À Bernay, les sangliers posent un cas de conscience aux golfeurs écolos

Des golfeurs qui préservent l’environnement mais sont envahis par les sangliers… Près de Bernay (Eure), un golf écolo est devenu le terrain de jeu de l’animal forestier. Depuis l’ouverture de la chasse, des hardes fuient les plateaux pour le golf en fond de vallée, un petit paradis où elles font des dégâts considérables.

Les golfeurs écolos de la Charentonne tentent de repousser les sangliers, pour le moment sans succès. LP/Lou Garçon
Les golfeurs écolos de la Charentonne tentent de repousser les sangliers, pour le moment sans succès. LP/Lou Garçon

    Cette nuit encore, l’impeccable green a été ravagé. Sur le fairway aussi, des sangliers cherchant nourriture ont fouillé le sol de leur groin et laissé derrière eux des monticules de terre disgracieux. Le golf pastoral de la Charentonne, dans le val de la Couture, en amont de Bernay (Eure), n’est pas qu’un paradis pour sportifs soucieux de leur impact sur l’environnement. L’animal fouisseur y fait des ravages depuis la réouverture de la chasse.

    Les terrains sont engazonnés et facilement retournables. Qui plus est interdits aux chasseurs. Le terrain est tondu au maximum par des animaux, sans produits phytosanitaires et en limitant les arrosages aux périodes de sécheresse. Habitants des environs et résidents du week-end travaillent leur swing sur ce parcours exigu, surtout les samedis et dimanches matin. Et, la nuit, des visiteurs y sont aussi à la fête.

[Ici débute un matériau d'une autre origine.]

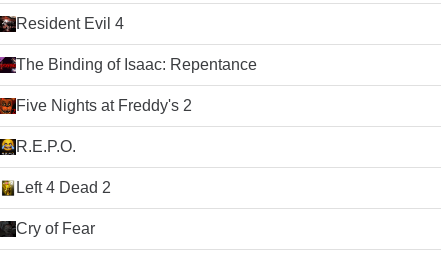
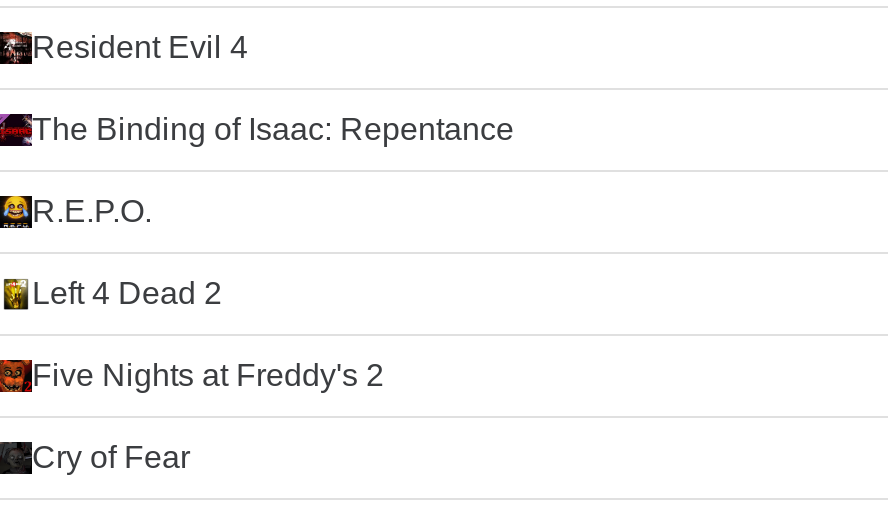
moved down: Five Nights at Freddy's 2

moved up: R.E.P.O. | Left 4 Dead 2
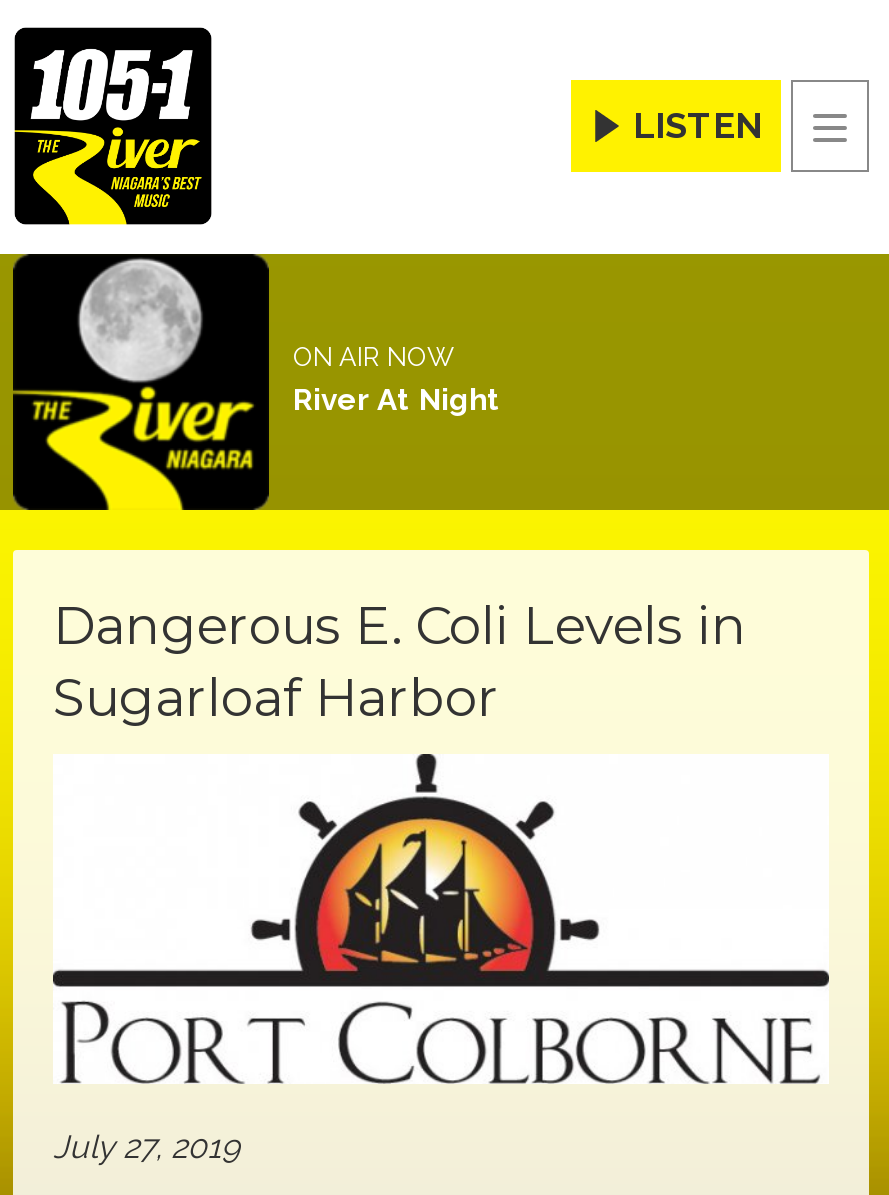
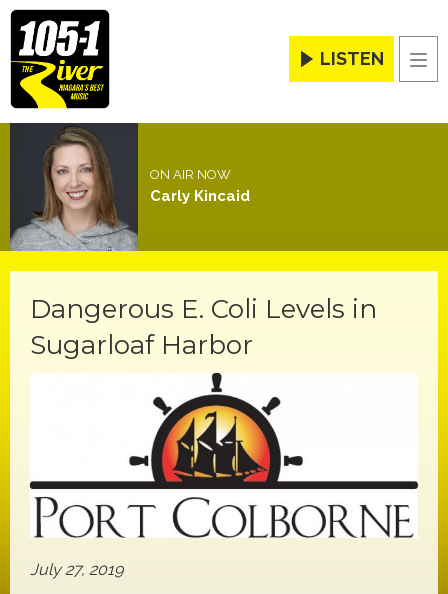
- [image]
- River At Night
+ [image]
+ Carly Kincaid
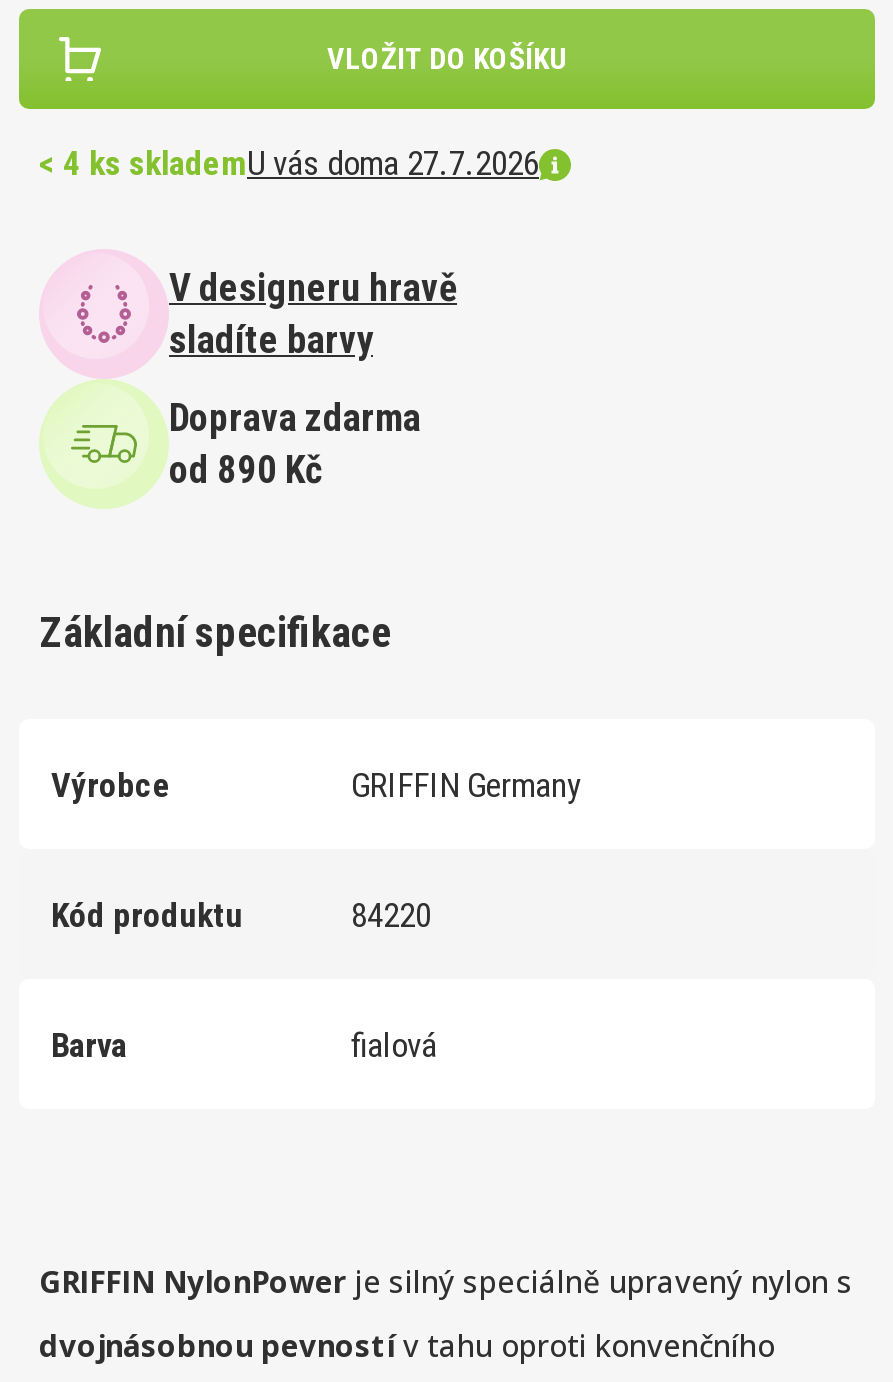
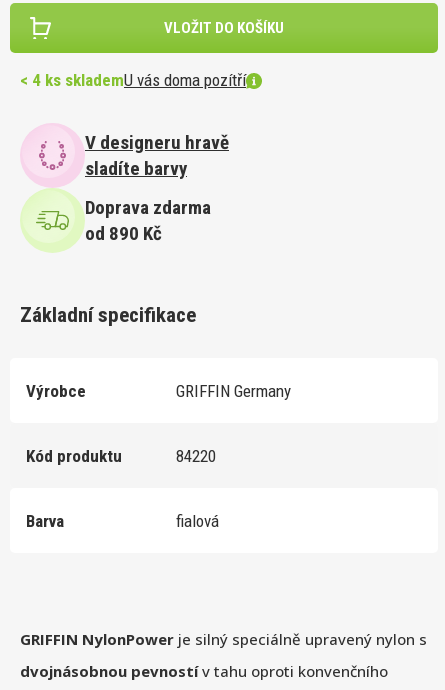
- < 4 ks sklademU vás doma 27.7.2026
+ < 4 ks sklademU vás doma pozítří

    « Je suis obligé de fermer une partie du parcours »

    Le responsable du golf, Richard Neill, constate les dégâts, amer : « Je suis obligé de fermer une partie du parcours. On risque d’avoir droit aux visites de sangliers pendant toute la période hivernale, comme l’année dernière. » En 2008, c’est lui qui a imaginé ce golf en zone écologiquement sensible « pour des raisons philosophiques et politiques », en regroupant une douzaine de petites parcelles, dans ce paysage de prairie humide retenant une grande quantité d’eau, autrefois utilisé comme pré-baignant : « L’activité agricole y a disparu et le paysage s’était refermé, raconte-t-il. Notre présence permet de le maintenir. On fait du golf très sérieusement et l’existence du parcours préserve une biodiversité sur un site très riche. »



    Un projet longtemps vu comme « une provocation », chez certains adeptes de cette activité sportive qui a poussé le gaspillage des ressources aux extrêmes. « Mais aujourd’hui, on nous reconnaît en avance et dans le vrai », souligne le sportif. S’il est à jamais question de préserver les animaux présents naturellement sur le site, le sanglier est donc la seule bête noire que cet ancien bénévole des Amis de la terre ait jamais eue.

    Certains riverains protestent

    L’invasion affecte aussi les demeures proches et certains habitants estiment d’ailleurs que le mode de gestion du golf attire l’animal forestier jusqu’aux portes de leurs maisons. « On pourrait en effet être considérés comme responsables, répond Richard Neill. Car sur la quinzaine d’hectares occupés par le golf, 40 % de la surface sont tondues. Le reste est protégé, notamment des bouts de forêts alluviales. Ce sont des refuges. »

    Le mammifère joue d’ailleurs son rôle dans l’équilibre des écosystèmes. Ce secteur, en lisière de la ville, est classé Natura 2000 : l’association s’est engagée à différents niveaux pour la préservation du site, notamment les mégaphorbiaies (friche végétale humide) autour du terrain où les golfeurs ne peuvent se rendre. Le sanglier doit-il alors être considéré comme un habitant naturel des lieux, et donc protégé, ou comme un intrus ? Richard Neill a du mal à se faire un avis.



    Pour limiter au maximum ces visites nocturnes, se refusant à ouvrir son golf aux chasseurs « alors que certains de nos voisins sont anti-chasse », il a fait appel au lieutenant de louveterie. Lequel a commencé des battues administratives. « Je ne suis pas chasseur mais cette histoire me fait comprendre qu’il faut quand même réguler », conclut le golfeur. Les résultats ne sont pour le moment pas tout à fait probants.